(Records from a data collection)
= = =
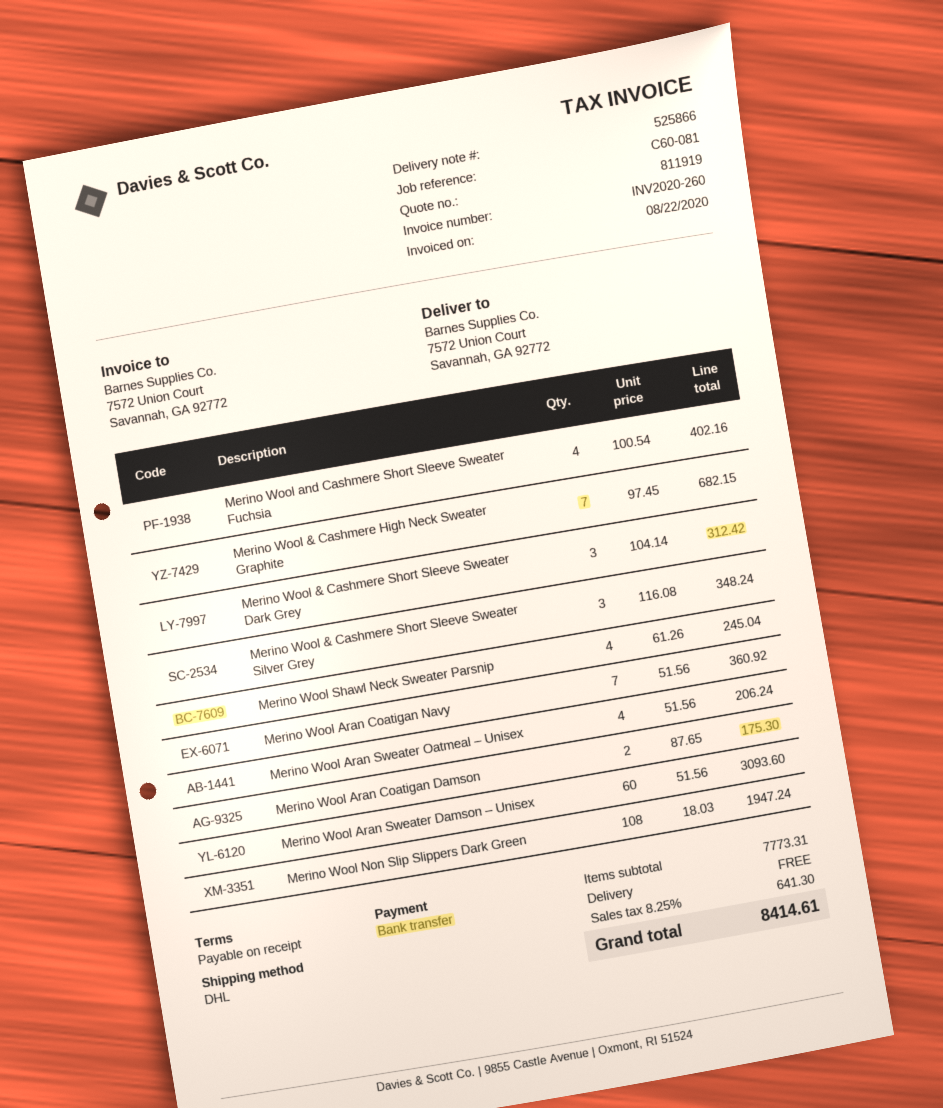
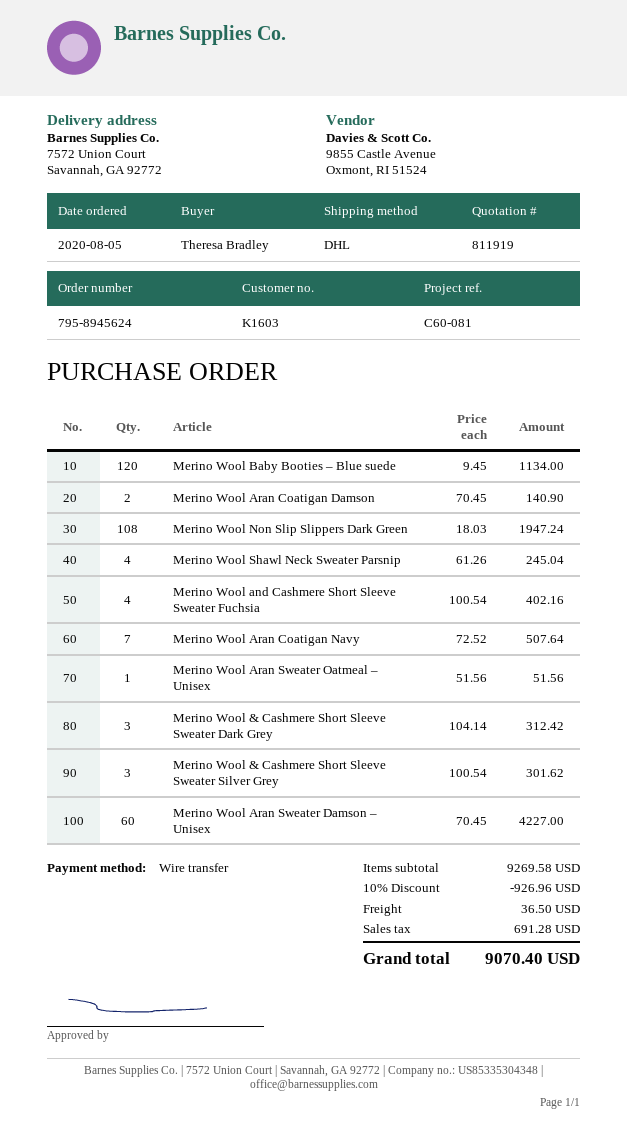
Merino Wool & Cashmere High Neck Sweater Graphite: 7 x 97.45 = 682.15 -> none
Merino Wool & Cashmere Short Sleeve Sweater Silver Grey: 3 x 116.08 = 348.24 -> 3 x 100.54 = 301.62
Merino Wool Aran Coatigan Navy: 7 x 51.56 = 360.92 -> 7 x 72.52 = 507.64
Merino Wool Aran Sweater Oatmeal – Unisex: 4 x 51.56 = 206.24 -> 1 x 51.56 = 51.56
Merino Wool Aran Coatigan Damson: 2 x 87.65 = 175.30 -> 2 x 70.45 = 140.90
Merino Wool Aran Sweater Damson – Unisex: 60 x 51.56 = 3093.60 -> 60 x 70.45 = 4227.00
Merino Wool Baby Booties – Blue suede: none -> 120 x 9.45 = 1134.00
subtotal: 7773.31 -> 9269.58
discount: none -> 10% = 926.96
shipping: 0.00 -> 36.50
tax: 641.30 -> 691.28
total: 8414.61 -> 9070.40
= = =
• **ASSIGNMENT**
Your answer should be a single number: the count of lines in the entries that contain the word "Cashmere".

• **SOLUTION BELOW**
2